= Input for this task =
☆ ☆ ☆ ☆
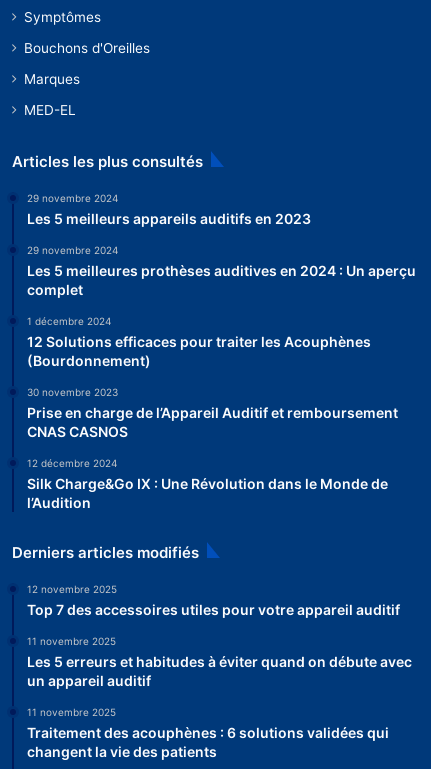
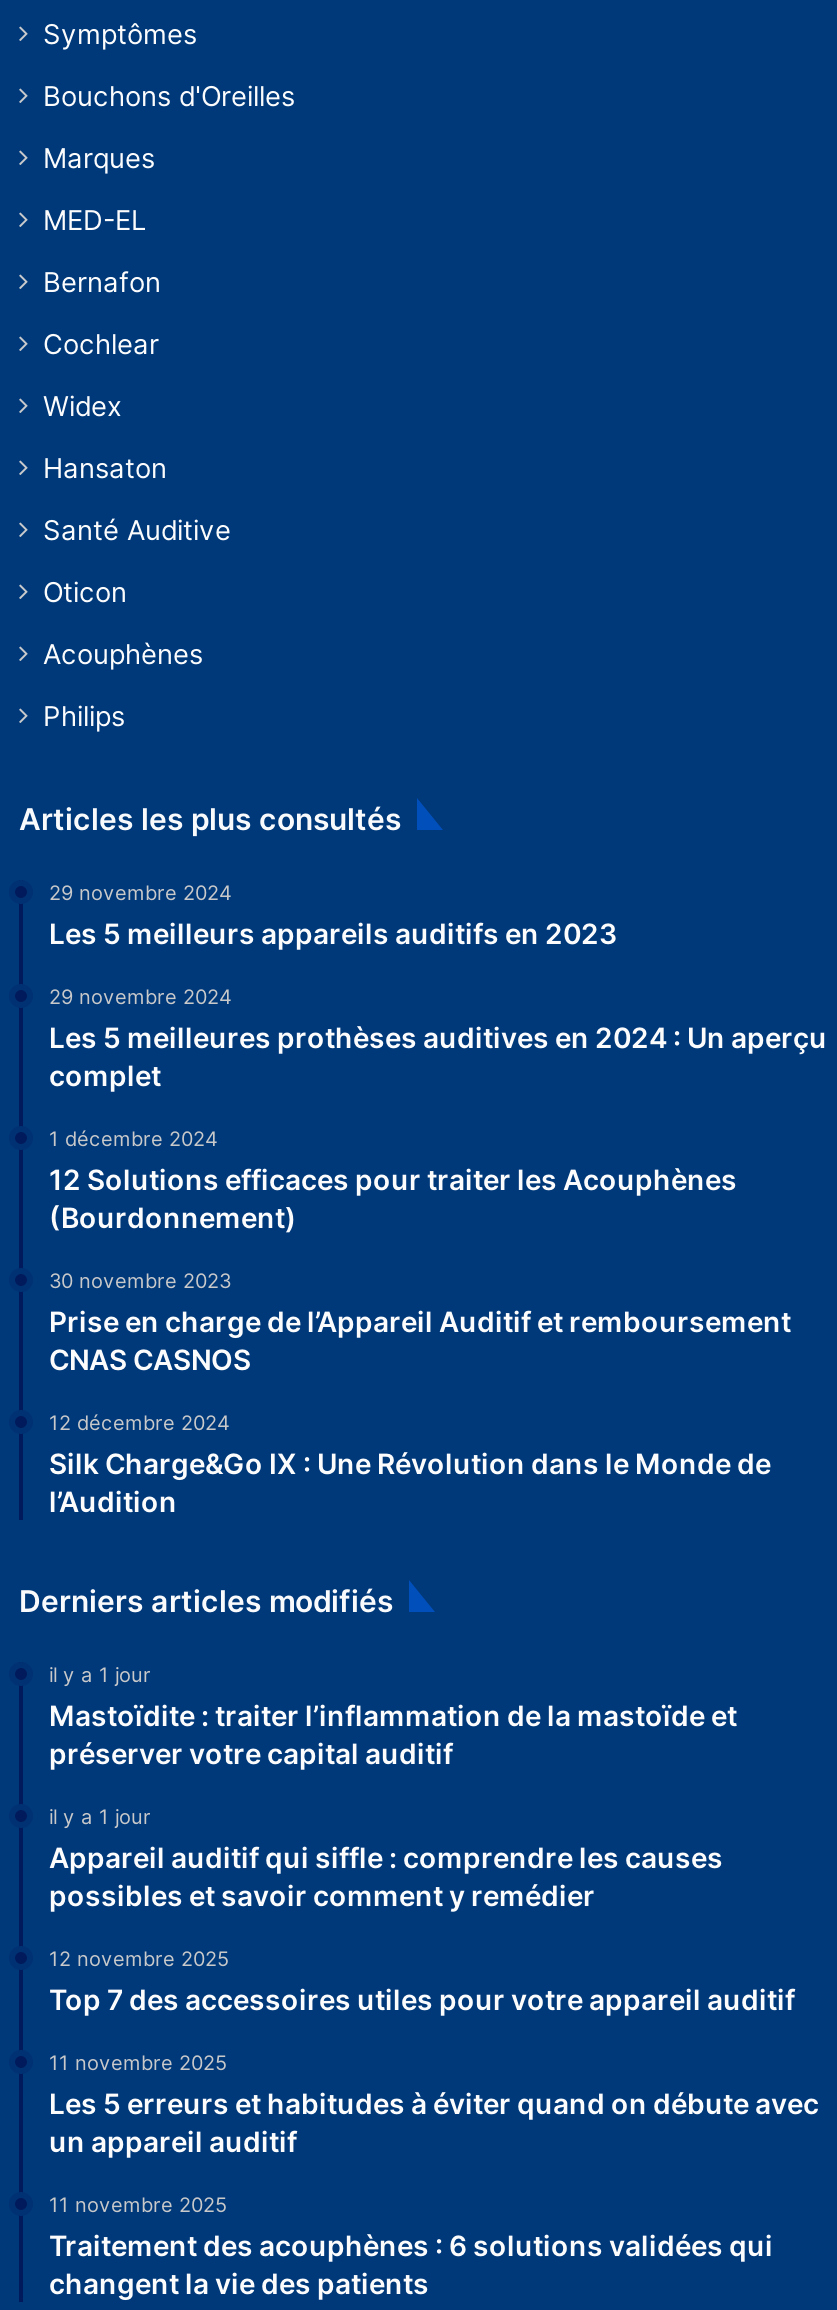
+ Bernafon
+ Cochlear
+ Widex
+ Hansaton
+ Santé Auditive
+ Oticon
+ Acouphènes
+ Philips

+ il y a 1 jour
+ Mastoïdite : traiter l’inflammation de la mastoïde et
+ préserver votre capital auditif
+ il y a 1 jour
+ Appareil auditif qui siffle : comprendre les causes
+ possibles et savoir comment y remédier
☆ ☆ ☆ ☆
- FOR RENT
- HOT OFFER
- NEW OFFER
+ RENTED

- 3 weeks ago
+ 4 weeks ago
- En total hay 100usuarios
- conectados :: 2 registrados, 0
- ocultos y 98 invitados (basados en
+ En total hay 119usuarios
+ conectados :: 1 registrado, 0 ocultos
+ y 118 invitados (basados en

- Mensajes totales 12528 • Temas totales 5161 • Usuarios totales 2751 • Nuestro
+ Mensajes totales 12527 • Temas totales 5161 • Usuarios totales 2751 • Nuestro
☆ ☆ ☆ ☆
Copy out the range of lines above starting at the line with "- Mensajes totales" and ending at the line with "Mensajes totales 12527", exactly and including both.

- Mensajes totales 12528 • Temas totales 5161 • Usuarios totales 2751 • Nuestro
+ Mensajes totales 12527 • Temas totales 5161 • Usuarios totales 2751 • Nuestro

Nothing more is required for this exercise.